Gdy Bieszczady w 1947 roku opustoszały po wysiedleniach, władza ludowa nie bardzo wiedziała, co zrobić z tą częścią kraju. Zaczęto od budowy dróg i rozwoju gospodarki leśnej. Do ciężkiej fizycznej pracy drwala ściągało wielu mężczyzn z całego kraju. Płacono dobrze. Ale w tym opuszczonym przez Boga i ludzi zakątku nie było na co wydawać zarobionych pieniędzy. Kupowano więc alkohol. Wspólną cechą wszystkich zakapiorów jest pijaństwo. Łączyły ich też miłość do wolności i swobody. Tu, wśrod zalesionych gór można było ukryć się przed ludźmi, przed wspomnieniami i przed władzą ludową.
Potocki przedstawił życiorysy swoich bohaterów, opisał ich bieszczadzkie losy, opowiedział anegdoty. Wśród bohaterów książki znaleźli się m.in. Lutek Pińczuk z Chatki Puchatka na Połoninie Wetlińskiej, Julek i Krzysztof Bross znad Soliny, Kaziu Klich ekscentryczny nauczyciel i Władek Nadopta, dla którego Wojtek Belon z Wolnej Grupy Bukowina napisał piosenkę "Majster Bieda".

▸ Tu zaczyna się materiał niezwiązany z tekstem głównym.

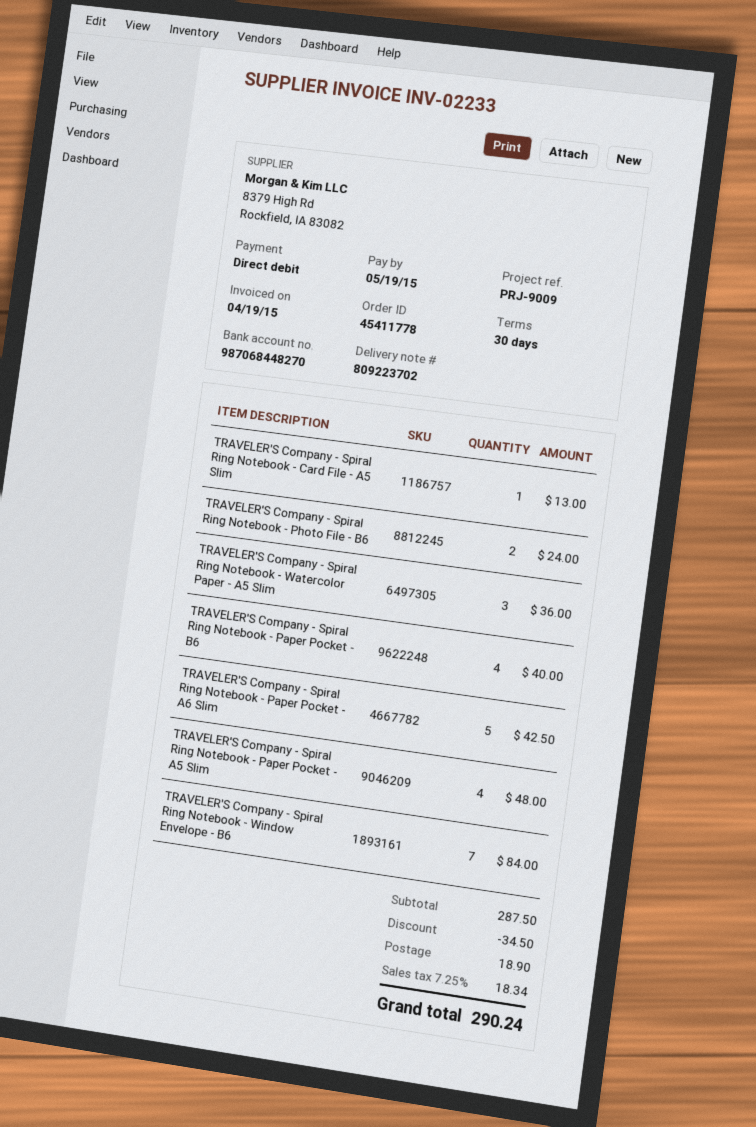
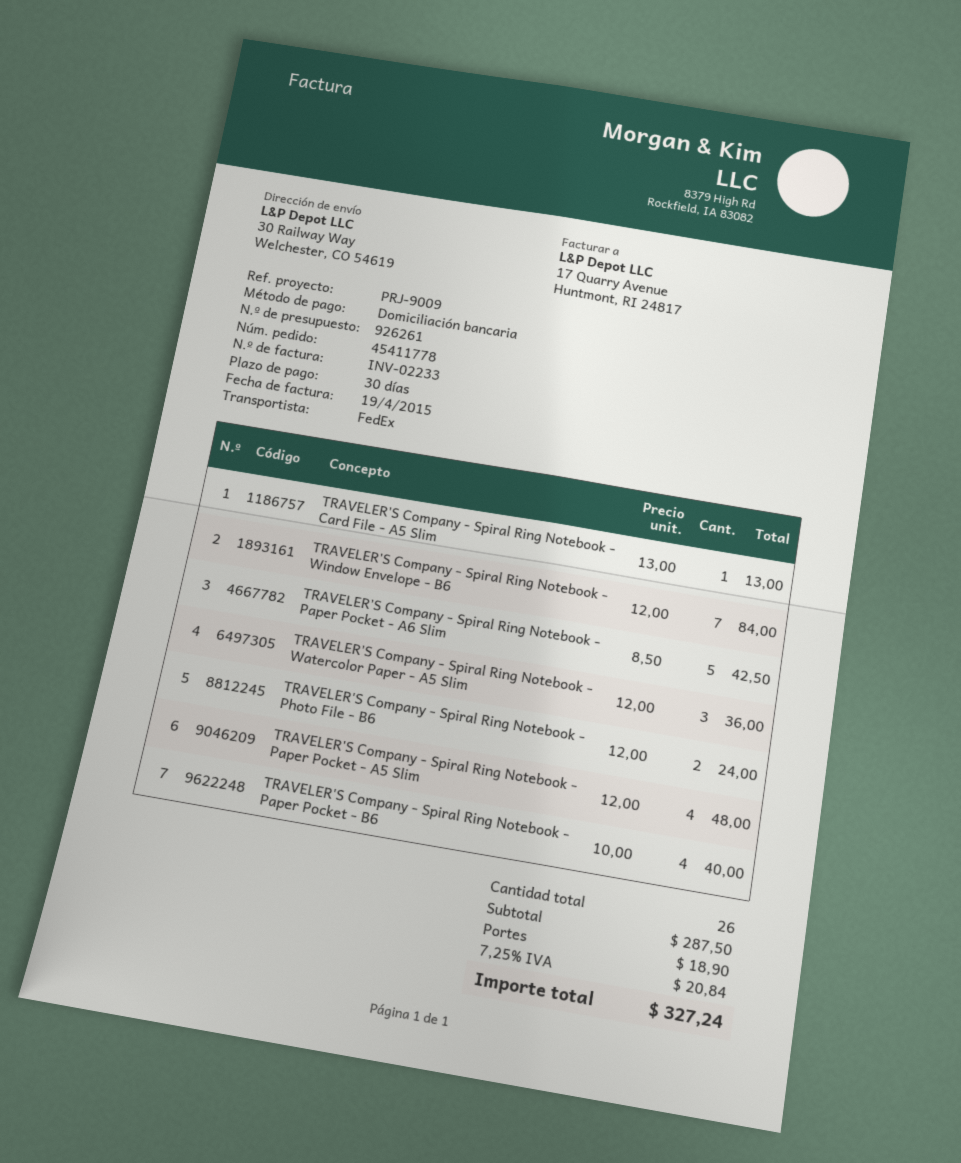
discount: 34.50 -> none
tax: 7.25% = 18.34 -> 7.25% = 20.84
total: 290.24 -> 327.24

Potocki nie idealizuje swoich bohaterów. Przedstawia ich jako normalnych ludzi, z ich zaletami i wadami, talentami i życiowymi dramatami. Przyjechali w Bieszczady, by zacząć swoje życie od nowa. Czasem to była ucieczka, czasem bezradność wobec rzeczywistości. Niektórzy mieli za sobą studia, tytuł magistra czy inżyniera. Wielu ciężko pracowało na życie. Część z nich jako ludowi artyści na bazarkach, czy w swoich galeriach sprzedawała wyrzeźbione przez siebie bieszczadzkie diabły, anioły lub Madonny.
Ludzie opisani w tej książce to historia Bieszczad. Mają tu swoje miejsce. Czasem też pomniki. O wielu z nich można poczytać w internecie, także na Wikipedii. W kilku znanych bieszczadzkich restauracjach portrety zakapiorów wiszą lub są wymalowane na ścianach.
Książka "Majster Bieda" przemówi do tych, którzy czują bieszczadzkie klimaty. Nie do eleganckich turystów ceniących wygodę, tylko do łazęgów, włóczykijów, do romantyków, takich jak bohaterowie książki.
Autor pisze świetnym gawędziarskim stylem. Nie raz się zwruszyłam, nie raz uśmiałam. Zachęcam do spotkania z zakapiorami. Nie trzeba ich się bać. W każdym człowieku kryje się piękno. To ciekawa książka, bo w końcu cóż może być ciekawszego na ziemi niż drugi człowiek, choćby zakapior.